WHAT YOU WILL DO: Which lines of the listing below contain the word "after"? Return them.
********
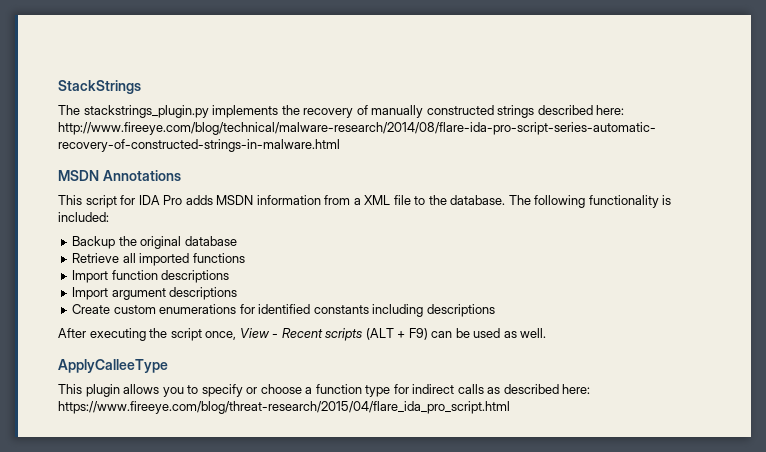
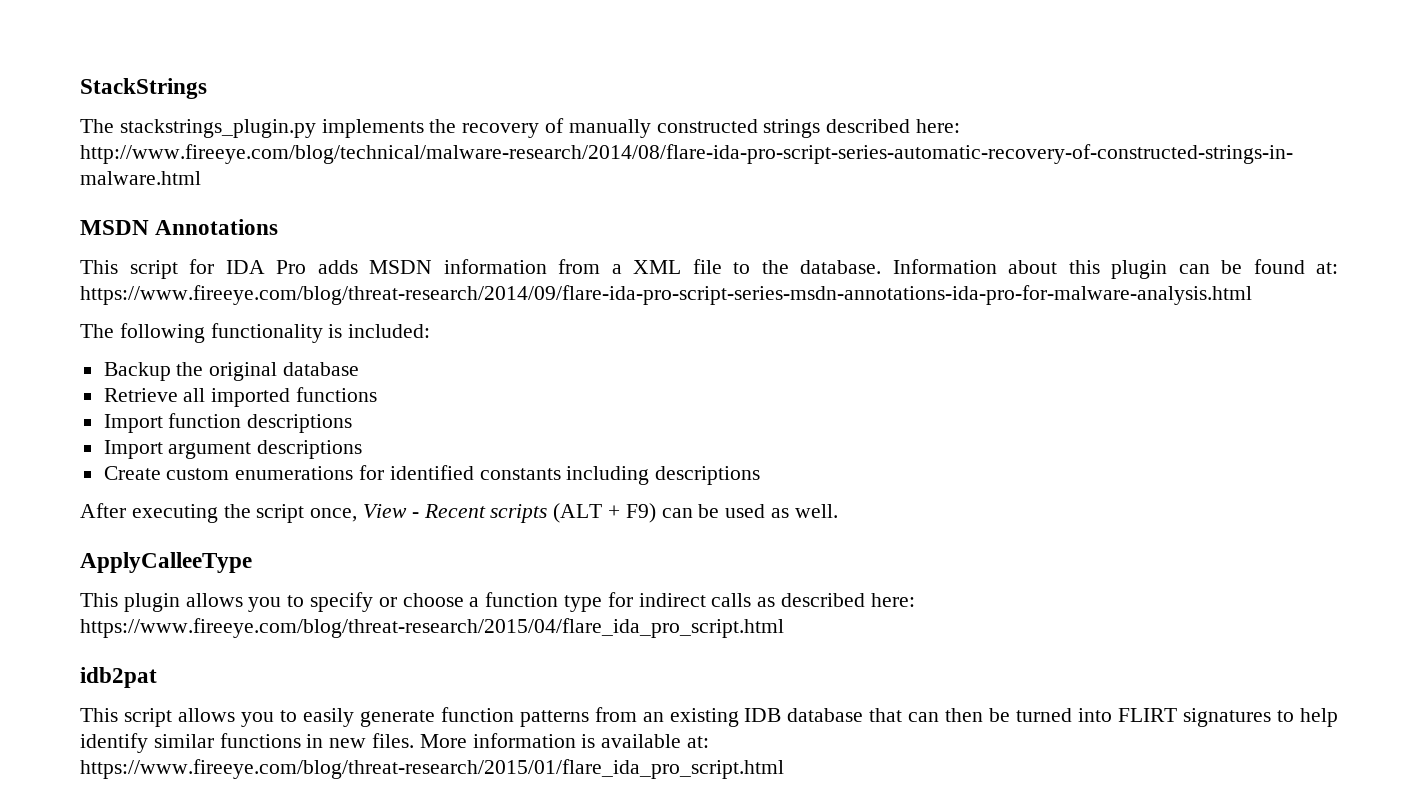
- This script for IDA Pro adds MSDN information from a XML file to the database. The following functionality is included:
+ This script for IDA Pro adds MSDN information from a XML file to the database. Information about this plugin can be found at: https://www.fireeye.com/blog/threat-research/2014/09/flare-ida-pro-script-series-msdn-annotations-ida-pro-for-malware-analysis.html
+ The following functionality is included:
+ idb2pat
+ This script allows you to easily generate function patterns from an existing IDB database that can then be turned into FLIRT signatures to help identify similar functions in new files. More information is available at: https://www.fireeye.com/blog/threat-research/2015/01/flare_ida_pro_script.html

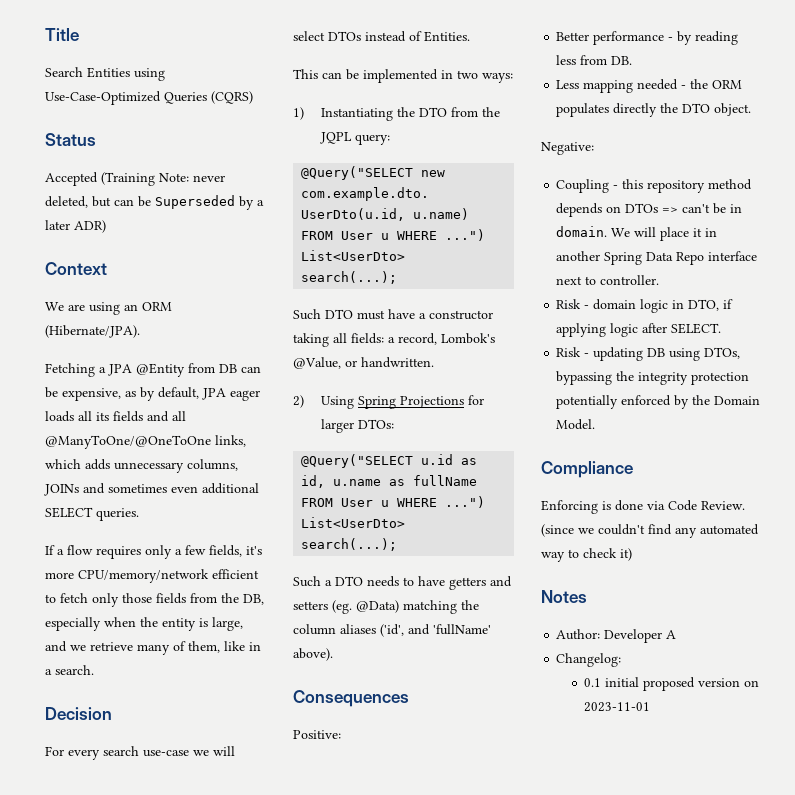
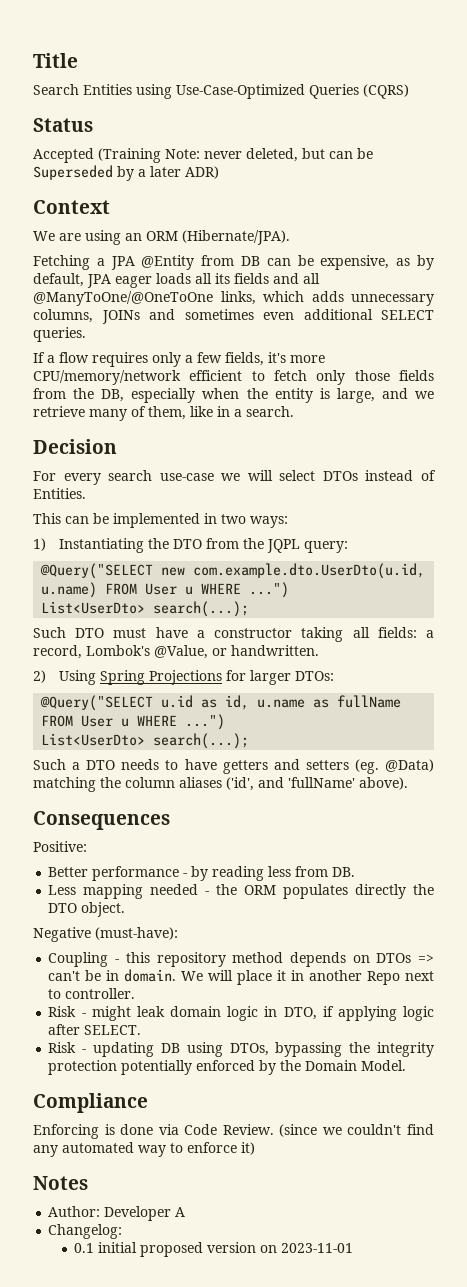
- Negative:
+ Negative (must-have):
- We will place it in another Spring Data Repo interface next to controller.
+ We will place it in another Repo next to controller.
- Risk - domain logic in DTO, if applying logic after SELECT.
+ Risk - might leak domain logic in DTO, if applying logic after SELECT.
- (since we couldn't find any automated way to check it)
+ (since we couldn't find any automated way to enforce it)

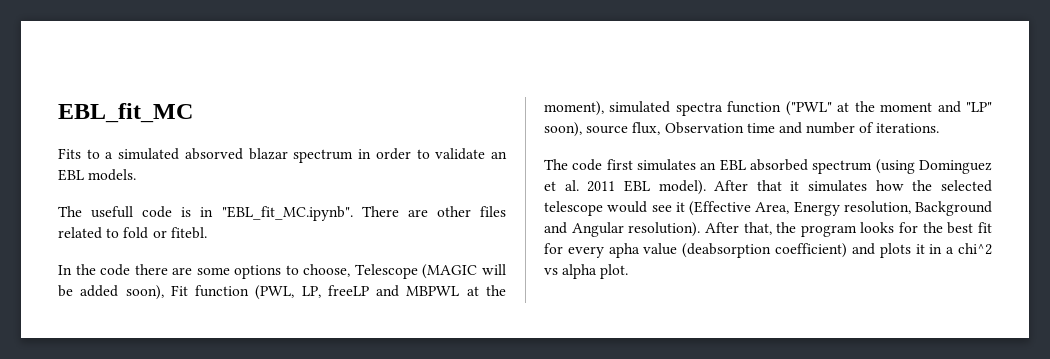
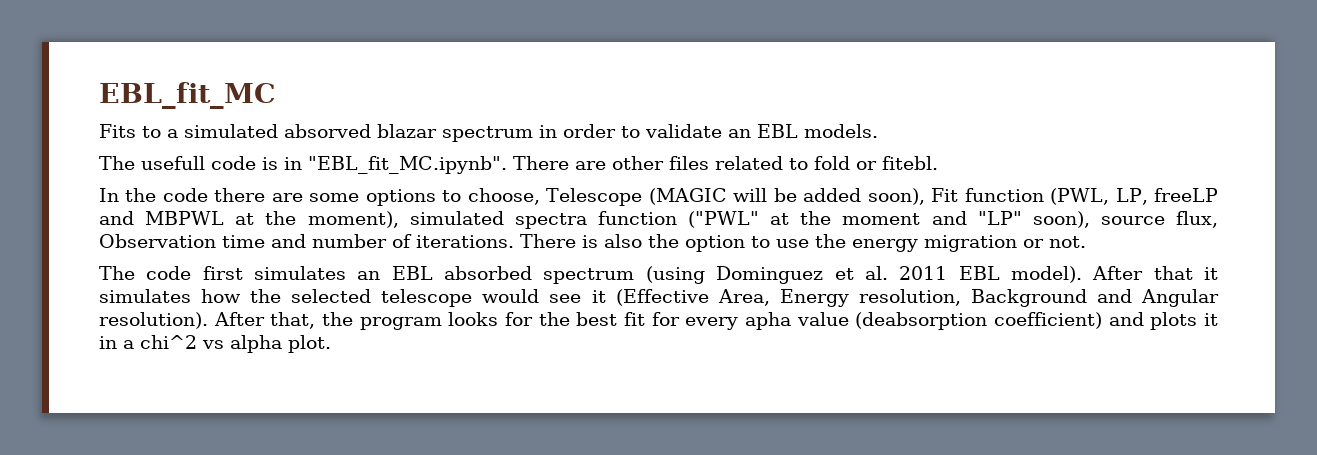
+ There is also the option to use the energy migration or not.

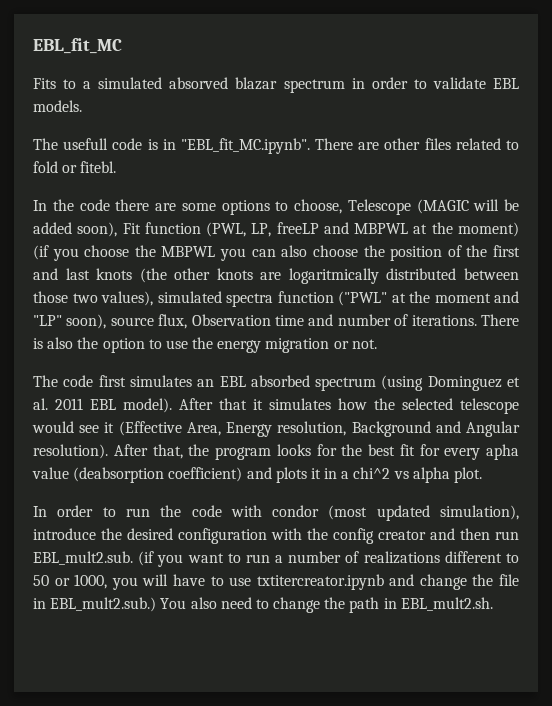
- Fits to a simulated absorved blazar spectrum in order to validate an EBL models.
+ Fits to a simulated absorved blazar spectrum in order to validate EBL models.
- In the code there are some options to choose, Telescope (MAGIC will be added soon), Fit function (PWL, LP, freeLP and MBPWL at the moment), simulated spectra function ("PWL" at the moment and "LP" soon), source flux, Observation time and number of iterations.
+ In the code there are some options to choose, Telescope (MAGIC will be added soon), Fit function (PWL, LP, freeLP and MBPWL at the moment) (if you choose the MBPWL you can also choose the position of the first and last knots (the other knots are logaritmically distributed between those two values), simulated spectra function ("PWL" at the moment and "LP" soon), source flux, Observation time and number of iterations.
+ In order to run the code with condor (most updated simulation), introduce the desired configuration with the config creator and then run EBL_mult2.sub. (if you want to run a number of realizations different to 50 or 1000, you will have to use txtitercreator.ipynb and change the file in EBL_mult2.sub.) You also need to change the path in EBL_mult2.sh.

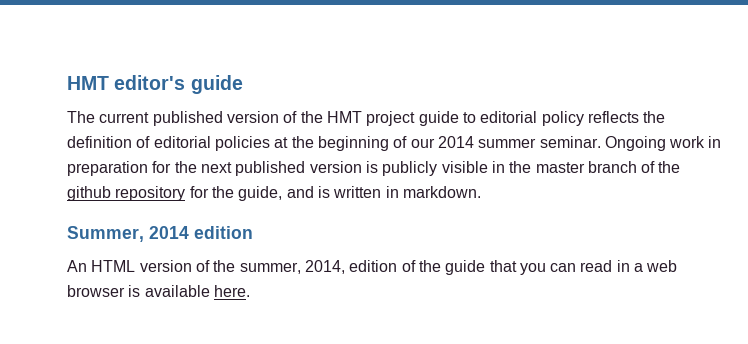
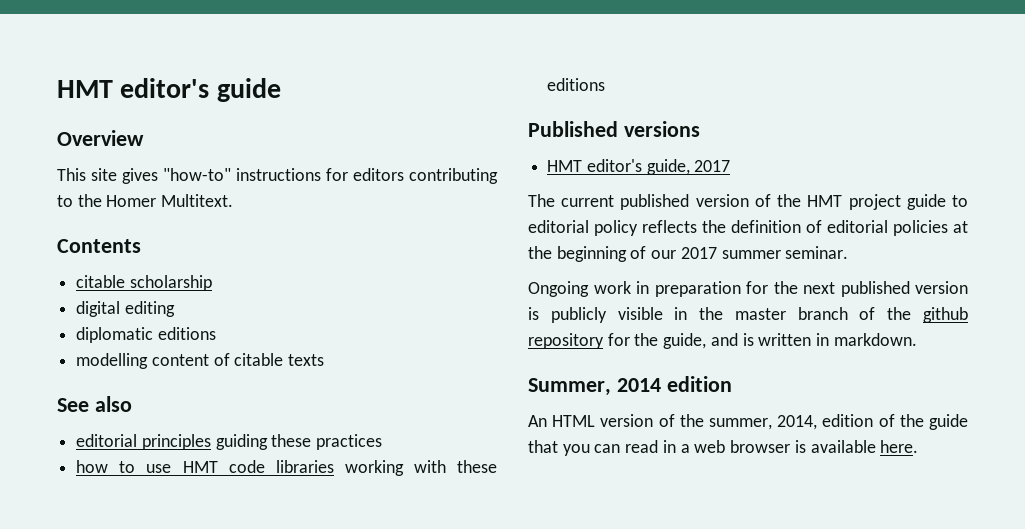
+ Overview
+ This site gives "how-to" instructions for editors contributing to the Homer Multitext.
+ Contents
+ citable scholarship
+ digital editing
+ diplomatic editions
+ modelling content of citable texts
+ See also
+ editorial principles guiding these practices
+ how to use HMT code libraries working with these editions
+ Published versions
+ HMT editor's guide, 2017
- The current published version of the HMT project guide to editorial policy reflects the definition of editorial policies at the beginning of our 2014 summer seminar. Ongoing work in preparation for the next published version is publicly visible in the master branch of the github repository for the guide, and is written in markdown.
+ The current published version of the HMT project guide to editorial policy reflects the definition of editorial policies at the beginning of our 2017 summer seminar.
+ Ongoing work in preparation for the next published version is publicly visible in the master branch of the github repository for the guide, and is written in markdown.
********
ANSWER TO THIS TASK:
- Risk - domain logic in DTO, if applying logic after SELECT.
+ Risk - might leak domain logic in DTO, if applying logic after SELECT.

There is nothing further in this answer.